Yes I’ll watch your kid,but if you don’t pick her up on time, I’m telling her there’s no Santa Claus.

@HepatitisAtoZ

corny joke guy that everyone hates: “whats the difference between a piano and a fish? you can tune a piano but you cant-

me: *pulls out my perfectly tuned sardine harp and begins to play Pantera’s “Cowboys From Hell”

@PhilJamesson

me (stepping out of time machine): I come from the future!

soldier: oh, great! we could use your help. thousands of us have died in this war for a treasure called “salt”

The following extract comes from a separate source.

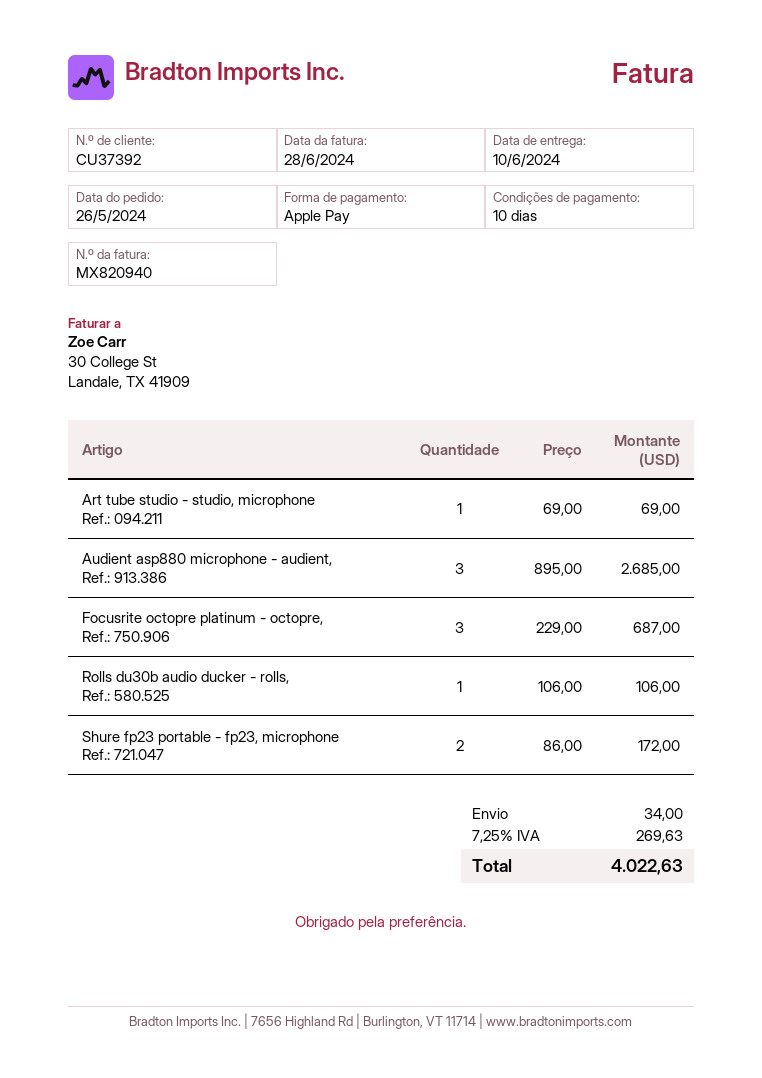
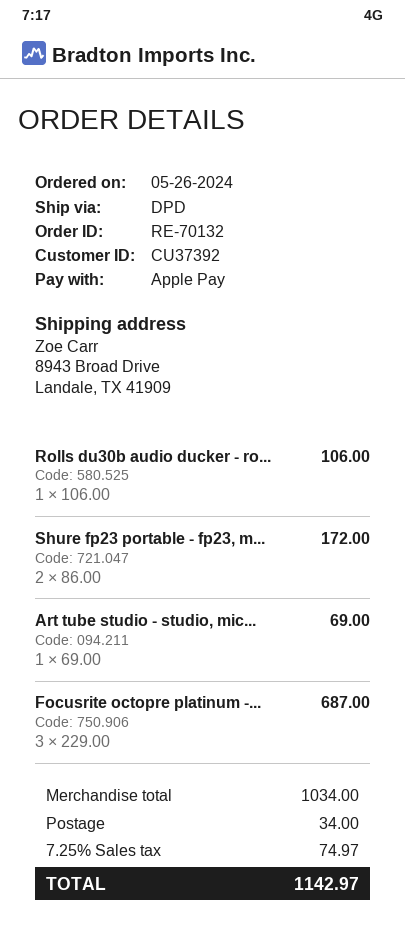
Audient asp880 microphone - audient,: 3 x 895.00 = 2685.00 -> none
tax: 7.25% = 269.63 -> 7.25% = 74.97
total: 4022.63 -> 1142.97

me: what, like table salt?

soldier: ? why do you call it that

me:

soldier: Why do you call it that.

@jonnysun

“can we take the magic schoolbus”
no. today is reading day
“please”
sit down
“please ms frizz”
u’ve gone to space but u dont kno how to read

@LambyMcSheeps

Sometimes you need a little distance to see things clearly, but other times it is obviously a bear and you should probably just run

@jessehawken

The big twist in GODZILLA VS KONG is they both find out their mother’s name is Mothra

@trevso_electric

If you want to keep a secret from me, write it and send it to me as a Facebook event invitation.

@kumailn

When I was a kid, I really thought piranhas were going to be pretty much a daily concern.